I don't think OpenBSD people would like that. ;)

And about the patches:

 * > > ! + #if !defined (__FreeBSD__) && !defined(__OpenBSD__)
 * > >     	gets( password );
 * > > ! + #else   /* gets depricated in FreeBSD && OpenBSD */
 * > >   + 	fgets( password, sizeof(password), stdin);
 * > >   + 	len = strlen(password);
 * > >   + 	if (password[len - 1] == '\n')

gets() is unsafe on all operating systems, I don't see why we should
condition this on *BSD....

 * > > ! + #if defined (__FreeBSD__) || defined (__OpenBSD__)
 * > >   + found:
 * > >   + #endif

No idea on this one.

 * > >     #if defined( BSD386 ) || defined( CONVEX ) || defined( HPUX ) || \
 * > >     	defined( IRIX ) || defined( LINUX ) || defined( POSIX ) || \
 * > > ! ! 	defined( SVR4 ) || defined( UTS4 ) || defined( __FreeBSD__ ) || \
 * > > ! ! 	defined( __OpenBSD__ )
 * > >     #include <termios.h>

Argl.  Shouldn't BSD/OS, FreeBSD and OpenBSD all use BSD, or are there
systems with non-functional termios.h?

 * > >     #if defined( __UNIX__ ) && !( defined( BSD386 ) || defined( CONVEX ) || \
 * > > ! ! 							  defined( NEXT ) || defined( ULTRIX_OLD ) || defined( __FreeBSD__ )) || defined( __OpenBSD__ )
 * > >       #include <malloc.h>				/* Needed for mem.functions on some systems */

You've got the parentheses wrong here, or it will include <malloc.h>
in OpenBSD too (or is it supposed to do that?).

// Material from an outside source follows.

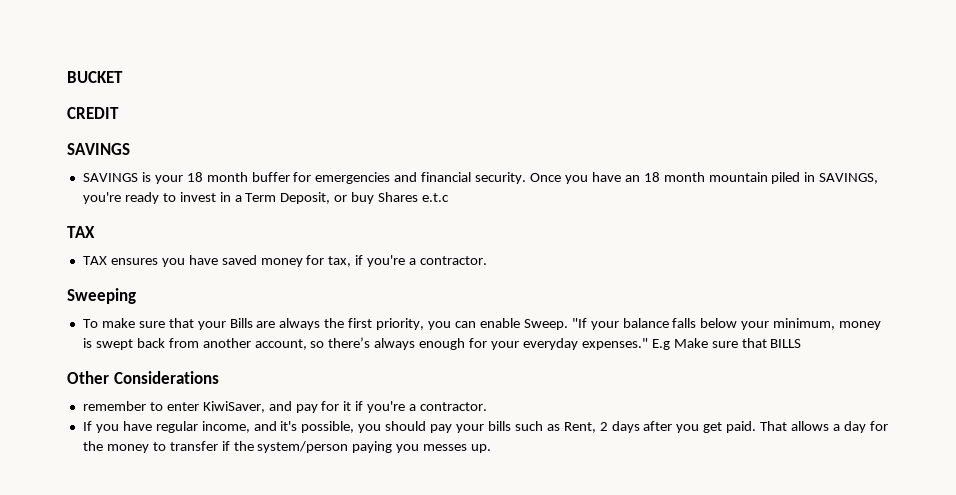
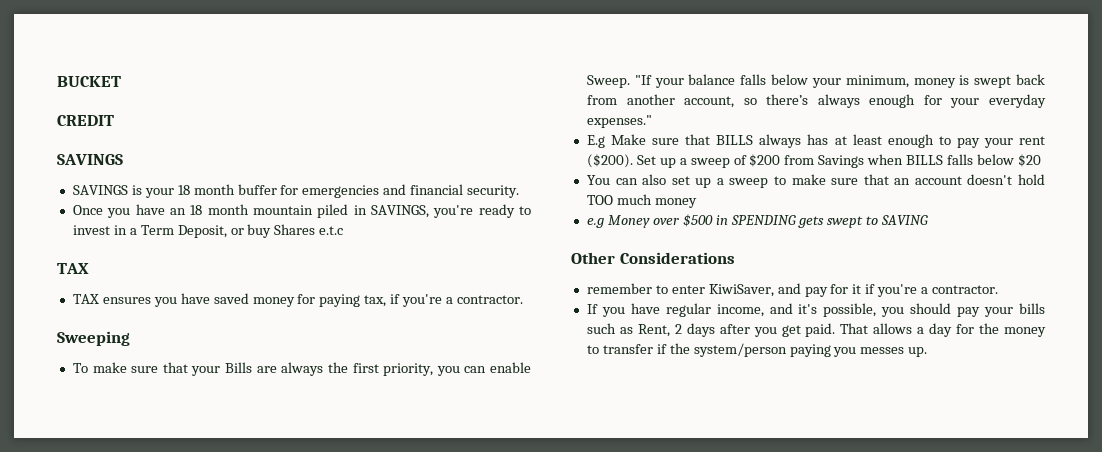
(527, 178) none -> (520, 191) //
(325, 260) none -> [319,294,361,307] paying
(648, 344) none -> (652, 121) //
(802, 343) none -> [759,134,1045,148] [586,154,1041,168] [586,174,1045,188] [586,194,697,208] [586,214,929,228] always has at least enough to pay your rent ($200). Set up a sweep of $200 from Savings when BILLS falls below $20 // You can also set up a sweep to make sure that an account doesn't hold TOO much money // e.g Money over $500 in SPENDING gets swept to SAVING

 * > >     #if defined( AIX386 ) || ( defined( __AMIGA__ ) && !defined( LATTICE ) ) || \
 * > >     	defined( __ARC__ ) || defined( __ATARI__ ) || defined( __MSDOS16__ ) || \
 * > > ! ! 	defined( __MSDOS32__ ) || defined( __FreeBSD__ ) || defined( __OpenBSD__ )
 * > >       #include <stdlib.h>				/* Needed for mem.functions */

This comment contradicts the OpenBSD case above, so I guess it should
have been inside the parens.

Well, I'm going to quit here.  But boy, this code is ugly.